YOUR ASSIGNMENT » When you reach the line containing "- Trailblazers: Inspiring" in the records below, start copying exactly, and stop once you have copied the line containing "in Foreign Countries".

DATASET RECORDS »
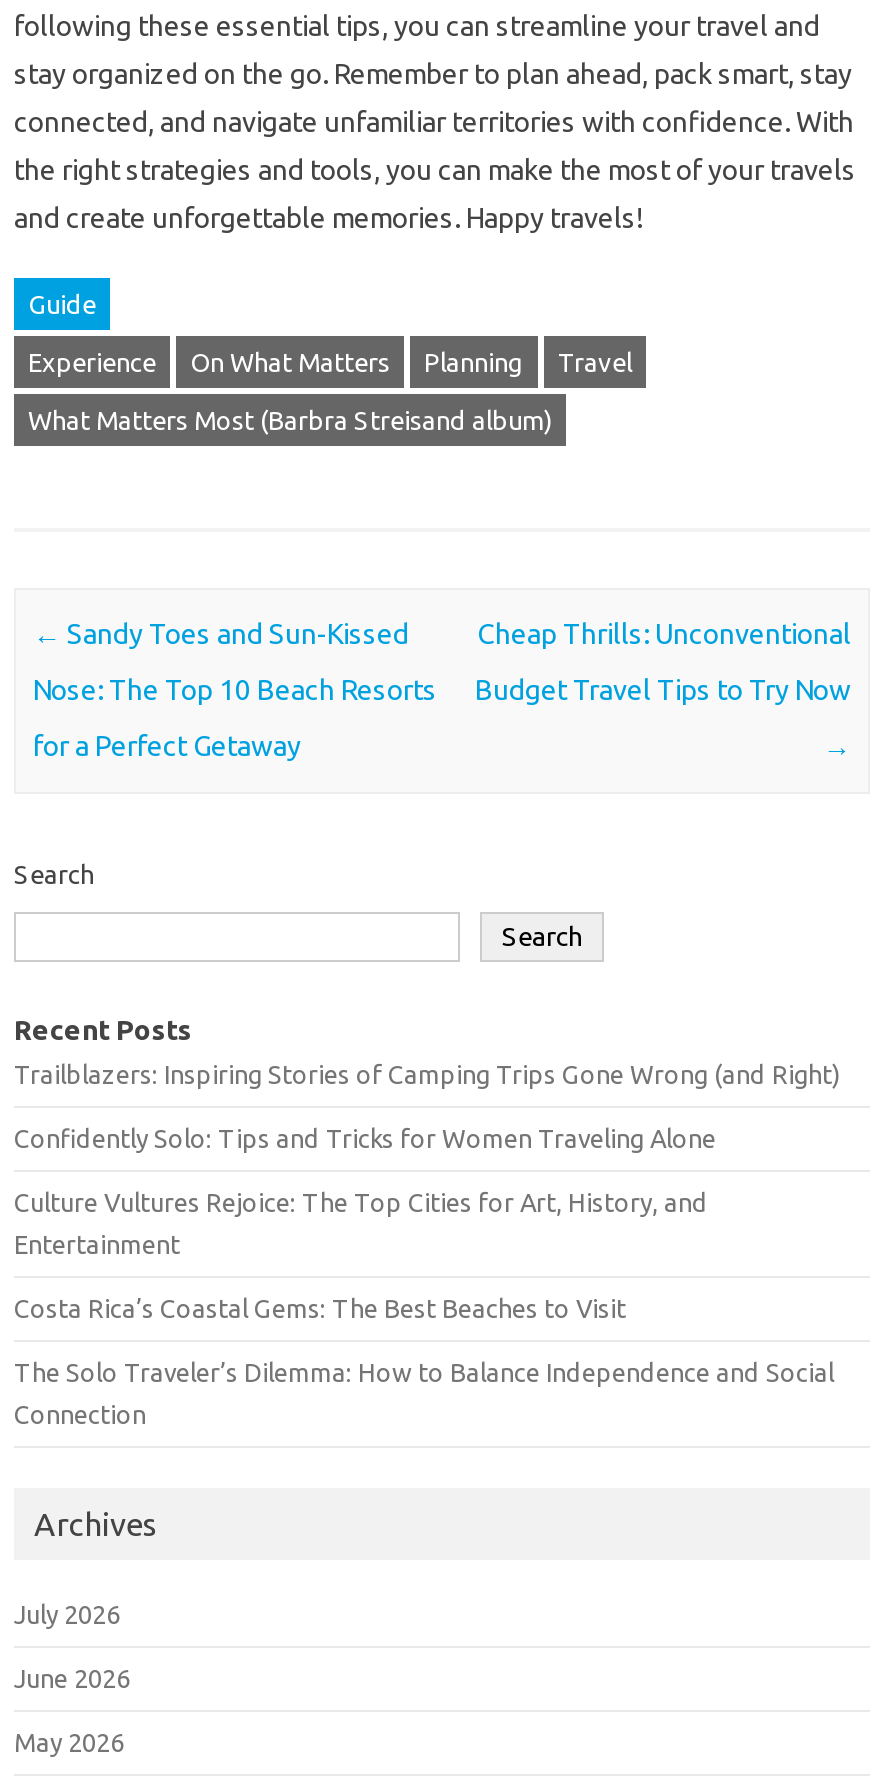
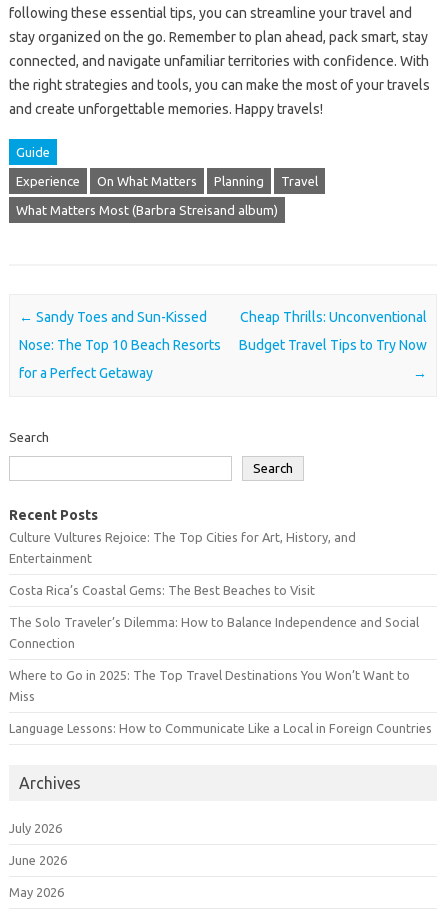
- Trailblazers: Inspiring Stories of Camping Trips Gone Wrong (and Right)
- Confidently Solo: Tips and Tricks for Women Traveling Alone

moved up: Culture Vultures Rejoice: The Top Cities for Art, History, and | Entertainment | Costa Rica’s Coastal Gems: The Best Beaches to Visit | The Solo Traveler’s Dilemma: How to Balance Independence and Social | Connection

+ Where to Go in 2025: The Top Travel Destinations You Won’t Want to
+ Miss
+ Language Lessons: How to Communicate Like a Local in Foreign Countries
--
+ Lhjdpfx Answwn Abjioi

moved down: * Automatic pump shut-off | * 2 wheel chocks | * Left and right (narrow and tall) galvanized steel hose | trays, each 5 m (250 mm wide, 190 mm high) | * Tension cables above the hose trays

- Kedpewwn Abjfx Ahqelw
--
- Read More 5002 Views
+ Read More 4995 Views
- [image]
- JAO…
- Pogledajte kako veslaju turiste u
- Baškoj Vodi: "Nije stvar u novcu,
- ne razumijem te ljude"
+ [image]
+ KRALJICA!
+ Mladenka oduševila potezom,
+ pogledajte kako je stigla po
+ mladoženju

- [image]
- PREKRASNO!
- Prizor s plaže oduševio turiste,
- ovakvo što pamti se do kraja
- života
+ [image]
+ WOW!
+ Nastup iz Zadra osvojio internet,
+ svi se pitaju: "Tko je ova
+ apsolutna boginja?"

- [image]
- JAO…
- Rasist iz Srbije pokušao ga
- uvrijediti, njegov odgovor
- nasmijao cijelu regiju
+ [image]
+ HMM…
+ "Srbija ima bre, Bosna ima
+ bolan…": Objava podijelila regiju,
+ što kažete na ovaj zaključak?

OUTPUT »
- Trailblazers: Inspiring Stories of Camping Trips Gone Wrong (and Right)
- Confidently Solo: Tips and Tricks for Women Traveling Alone

moved up: Culture Vultures Rejoice: The Top Cities for Art, History, and | Entertainment | Costa Rica’s Coastal Gems: The Best Beaches to Visit | The Solo Traveler’s Dilemma: How to Balance Independence and Social | Connection

+ Where to Go in 2025: The Top Travel Destinations You Won’t Want to
+ Miss
+ Language Lessons: How to Communicate Like a Local in Foreign Countries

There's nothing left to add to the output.